But if it’s true that something you believe is true then, being true, it can be knowledge, right, by this criterion? So in itself there could be second-order knowledge. But then how do you know that’s true? Etc., etc.
No, you’re quite right – the objection is that it starts the infinite regress.
And how is it known they conform to reality?
Well, fallibilists would say that we don’t need any form of second-order certainty, only second-order justification. “I know that my car is white.” How do I know? Because I have memories of it being white. How do I know that my memories are veridical? I have the experience of it being veridical in the past. How do I know I am not deceived? I don’t. Thus enters the uncertainty.
This sounds like coherentism. None of these beliefs need conform to reality if they’re justifying each other. Sure, if you’re willing to give up the idea that knowledge need conform to reality there’s no problem. Maybe there is no reality, only illusion.
This isn’t really coherentism, though, because the claim is that no justification is the same as any other justification. It’s not circular, in other words, and there is no requirement that the beliefs form a unity, only that they can be traced back along a line. One does wonder where sensory perception comes into such a system, though.
And how do you justify that belief?
Convergence of evidence, perhaps. I’m not going to attempt a full-scale defense. It’s interesting, however, how “emergent beliefs” in epistemology relate to “emergent properties” in metaphysics. The intuition that “I am justified” is similar to the intuition that “that shoe is red”; when you reduce either claim to its constituent parts (epistemological or subatomic), it becomes nonsensical. But if that doesn’t work as an argument for the nonexistence of red, why would it work as an argument for the irrationality of the belief?
It’s just “turtles all the way down” no matter how you slice it it seems.
That’s got to be one of the awesomest sayings ever.
OK but now you have only beliefs not knowledge. Yet the Church maintains things can be known, not just believed.
Merely a semantic distinction, based on *my *definition of knowledge.

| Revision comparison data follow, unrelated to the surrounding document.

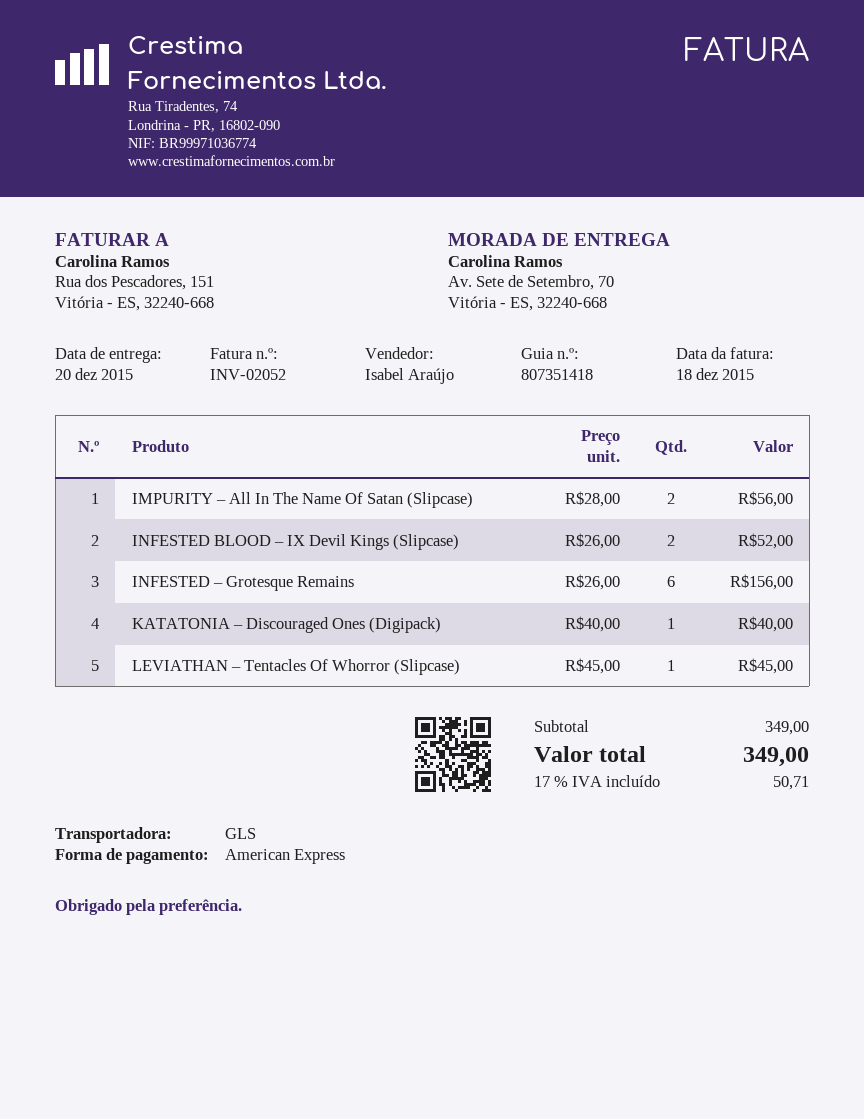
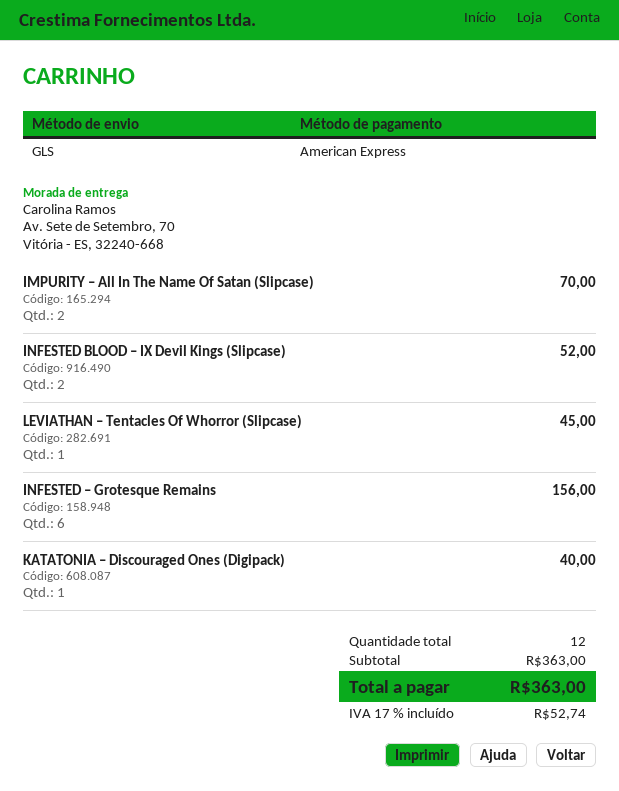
IMPURITY – All In The Name Of Satan (Slipcase): 2 for 56.00 -> 2 for 70.00
subtotal: 349.00 -> 363.00
tax: 17% = 50.71 -> 17% = 52.74
total: 349.00 -> 363.00

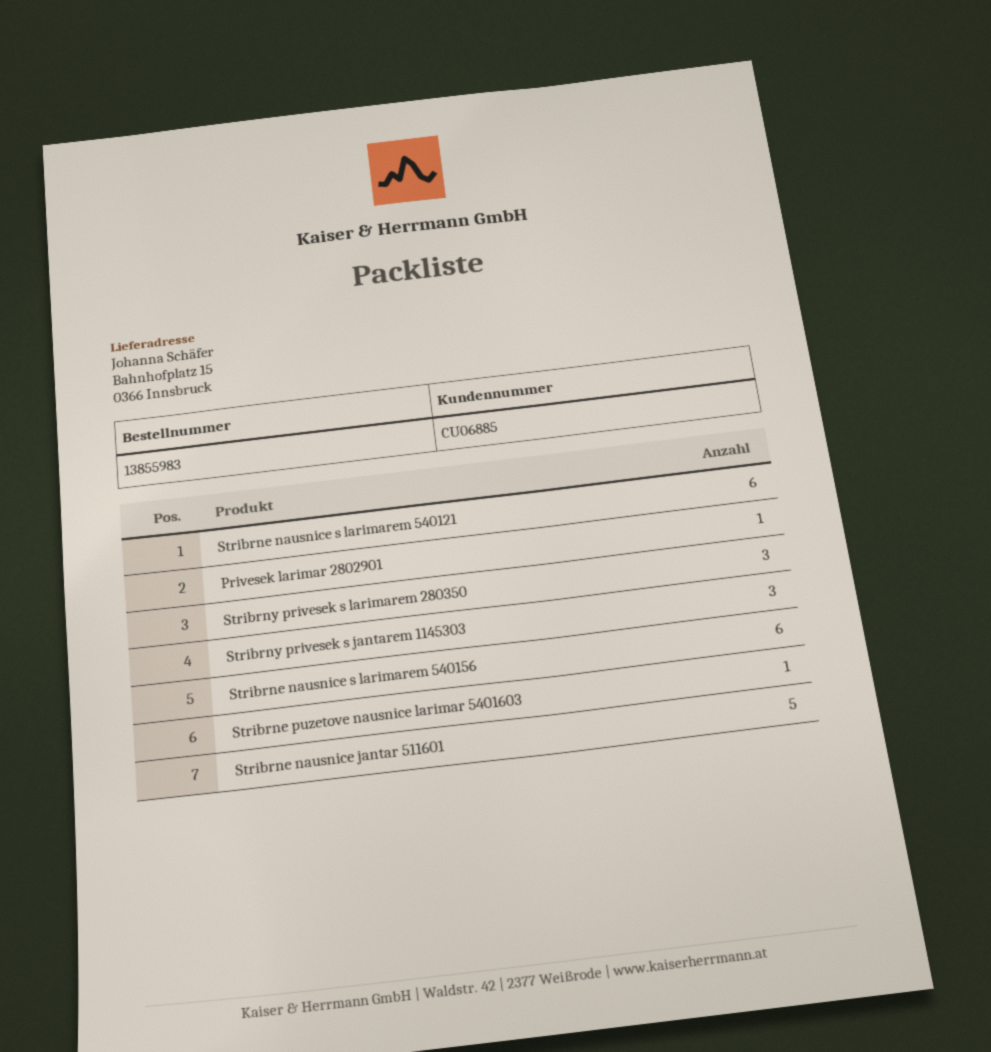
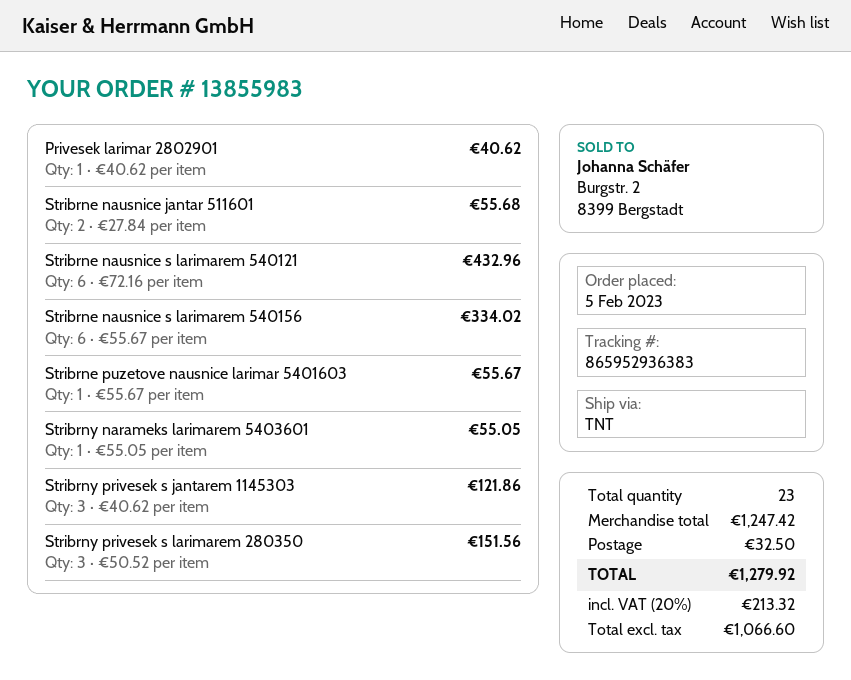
Stribrne nausnice jantar 511601: 5 -> 2
Stribrny narameks larimarem 5403601: none -> 1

If knowledge is JTB, then as long as a Christian can *justify *a true belief, he has knowledge.
Consequently, the situation of those, who by the heavenly gift of faith have embraced the Catholic truth, is by no means the same as that of those who, led by human opinions, follow a false religion; for those who have accepted the faith under the guidance of the Church can never have any just cause for changing this faith or for calling it into question…
If anyone says that the condition of the faithful and those who have not yet attained to the only true faith is alike, so that Catholics may have a just cause for calling in doubt, by suspending their assent, the faith which they have already received from the teaching of the Church, until they have completed a scientific demonstration of the credibility and truth of their faith: let him be anathema.
This is saying that truth about cannot, by definition, be proven scientifically, something we both agree on. “Calling into doubt”, here, means “suspending [your] assent”. If a Catholic were to suspend his assent to the Church’s beliefs, and still claim to be a Catholic, then he ought to be anathema. (The intellectual honest thing would be to suspend assent, and thus voluntarily leave the church, until you changed your mind.) “Anathema”, here, means “separated”: perhaps excommunicated, but not condemned.